Es gibt Nachahmungseffekte in unmittelbarer zeitlicher Nähe zu einem Anschlag – das haben wir im Sommer 2016 gesehen - am 18. Juli Würzburg, am 22. Juli München, am 24. Juli Ansbach. Wenn einer zur Tat schreitet, fühlen sich Tatgeneigte, die sich bisher noch nicht zur Tat entschlossen haben, sozusagen "ermuntert". Aber insgesamt gesehen sind es doch sehr wenige Menschen, die so etwas tun. Die meisten Menschen haben andere psychische Verarbeitungsmuster und leiden nicht an dieser narzisstisch-paranoiden Störung. Wir haben zwar ein wachsendes Feld von Menschen, die mit dem IS oder anderen radikalen Gruppen sympathisieren und auch verbal radikal werden, aber das heißt nicht, dass sie bereit sind, einen Anschlag zu verüben. Es gibt noch das Gruppenphänomen terroristischer Attentäter – meist junge Männer, die einen Anschlag aus der Gruppe heraus planen und durchziehen, dahinter stecken aber andere Persönlichkeiten und Dynamiken – aber auch das muss man nicht täglich erwarten. 

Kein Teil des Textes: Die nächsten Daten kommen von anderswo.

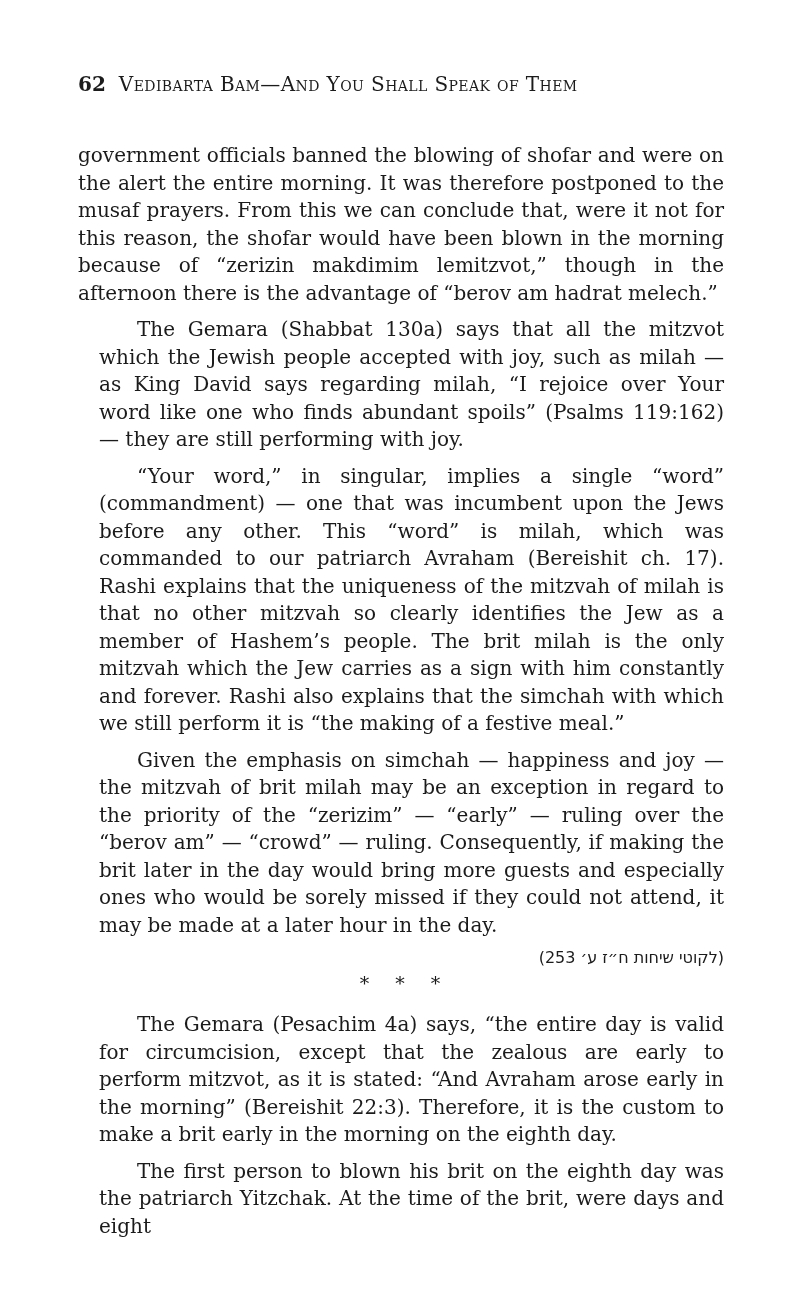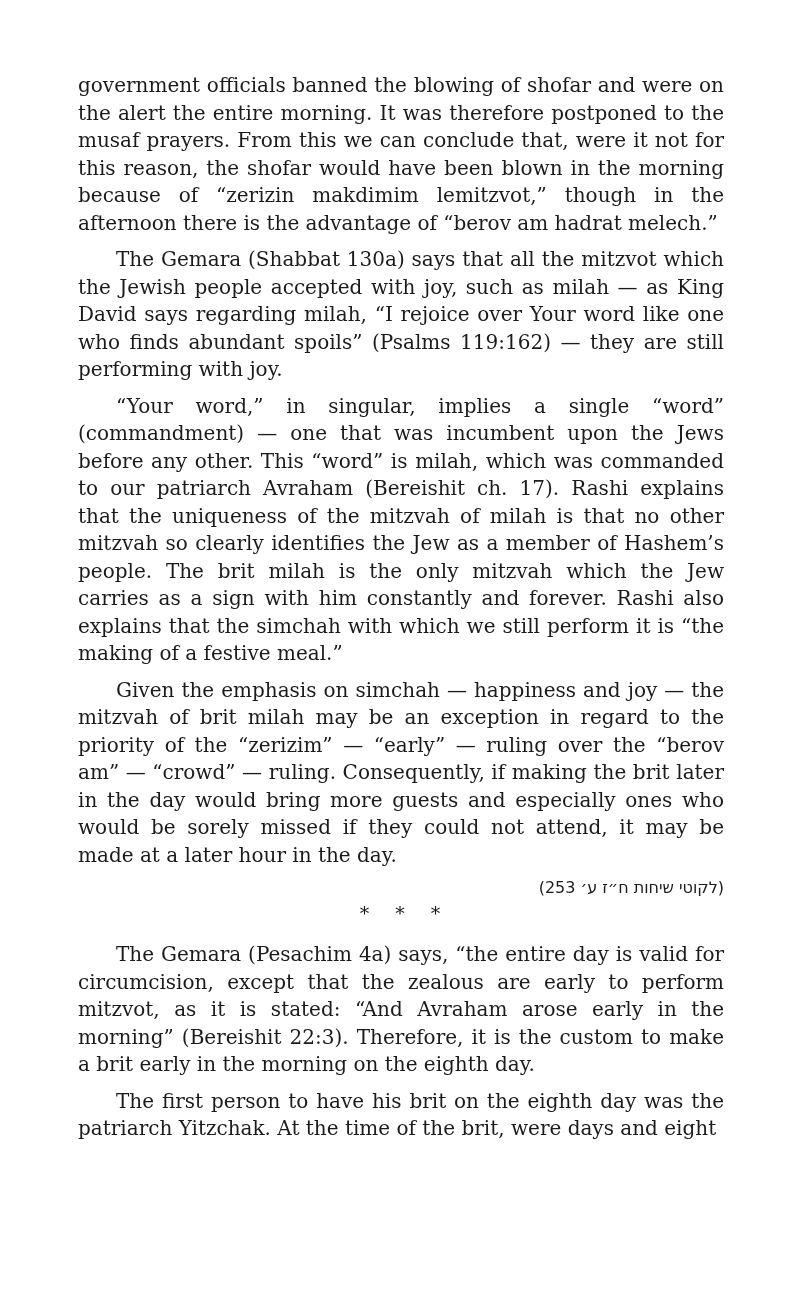"62" div.page-header { html: none -> <div> <span>62</span> <span>Vedibarta Bam—And You Shall Speak of Them</span> </div> }
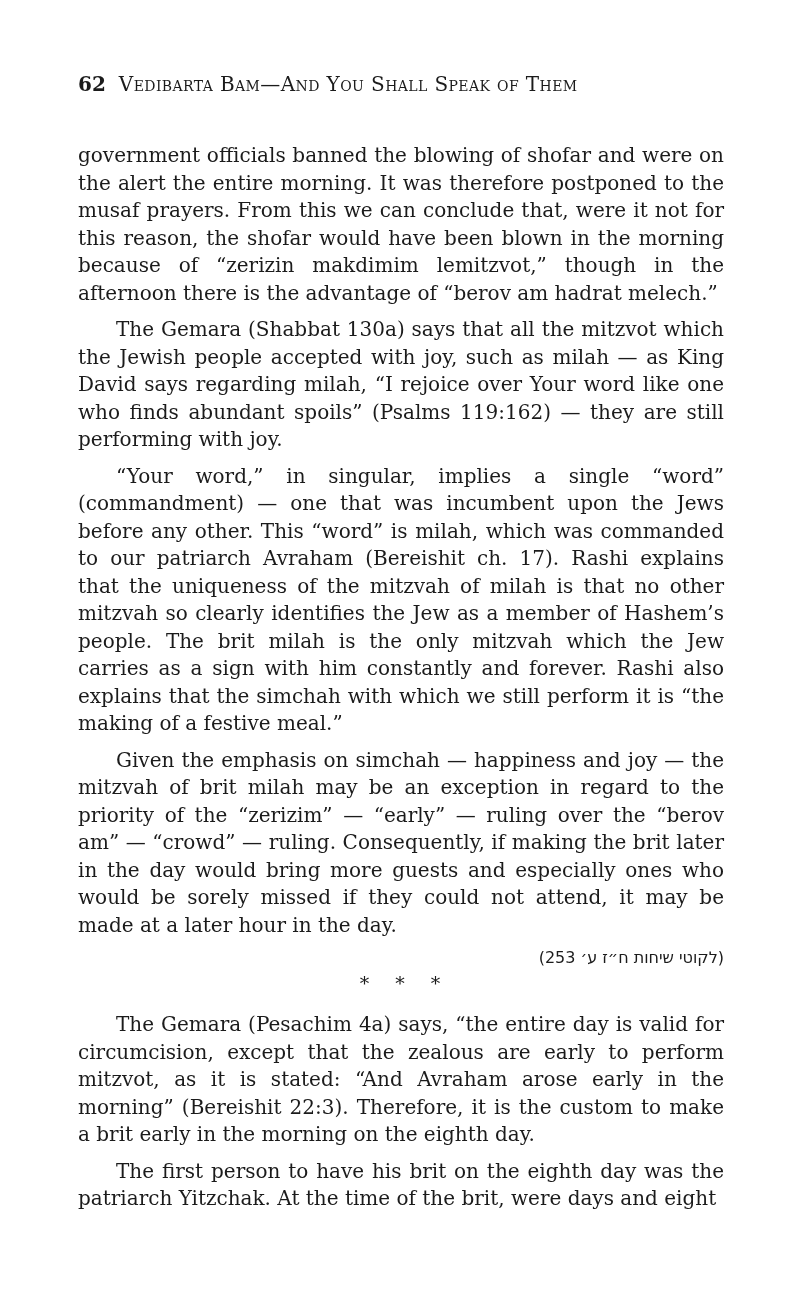"The Gemara (Shabbat 130a) says" .page-body p.para.indent { margin-left: none -> 21px }
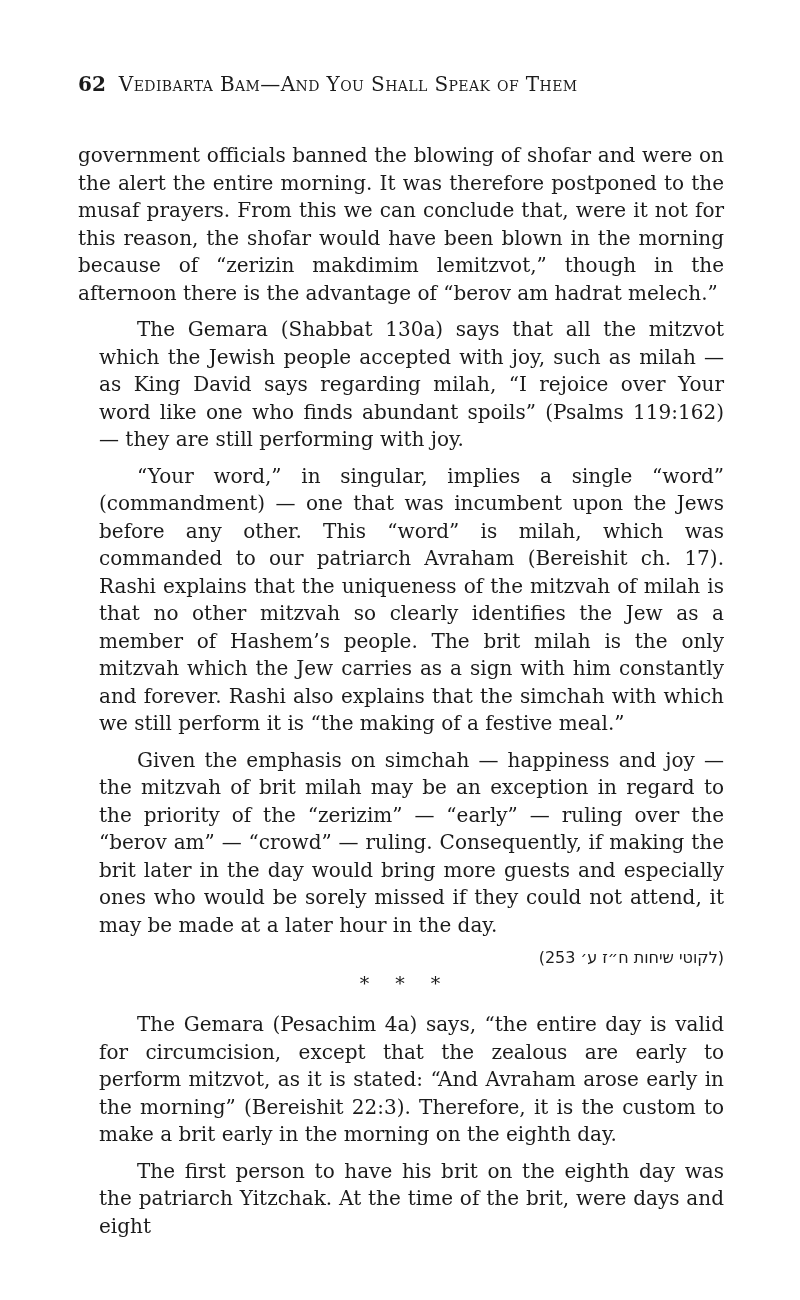"The first person to have" span { text: have -> blown }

Wie können wir mit so einem Anschlag umgehen?

Wir müssen nicht befürchten, dass nun ständig auf Weihnachtsmärkten Anschläge passieren. Vorsichtsmaßnahmen sind sicher immer sinnvoll und auch ein Abwägen, zu welchen öffentlichen Veranstaltungen man geht oder nicht. Der Angst kann man mit Rationalität begegnen. Tatsache ist: ein Anschlag ist immer noch eine seltene Gefahr. Wir leben in einem sicheren Land.

Kann man etwas tun, um weitere Anschläge zu vermeiden?

Ganz wichtig ist die Früherkennung potenzieller Täter. Da muss noch viel mehr passieren. Alle von mir untersuchten Amokläufer haben vorher Andeutungen gegenüber Freunden, Verwandten oder Bekannten gemacht. Ich bin mir sehr sicher, dass auch der Attentäter von Berlin im Vorfeld Dinge gesagt hat, die überhört worden sind. Typisch sind Sätze wie: "Ihr werdet schon noch sehen, wozu ich fähig bin" oder: "Eines Tages werde ich es euch allen zeigen!". Wer so etwas hört und beunruhigt ist, muss unbedingt zur Polizei gehen oder sollte sich an das Beratungsnetzwerk Amokprävention wenden.

Seit die Hotline eingerichtet ist, rufen regelmäßig Menschen an, die von Auffälligkeiten berichten, die sie beobachtet haben. Das ist ein ganz entscheidender Hebel. Wir empfehlen in bedrohlichen Fällen die Einschaltung der Polizei. Diese ermittelt und führt auffällige Personen auch der Psychiatrie zu und häufig reagieren auch die Verdächtigen ganz positiv auf die Intervention. Mehrmals schon haben die Betroffenen sich freiwillig bereit erklärt, in der Psychiatrie Hilfe zu suchen. In anderen Fällen überlegen wir gemeinsam, wie ein zukünftiger Umgang die Gefahr minimieren kann. Wir müssen alle wachsamer sein, müssen genau hinhören.

Vielen Dank für das Gespräch, Frau Bannenberg.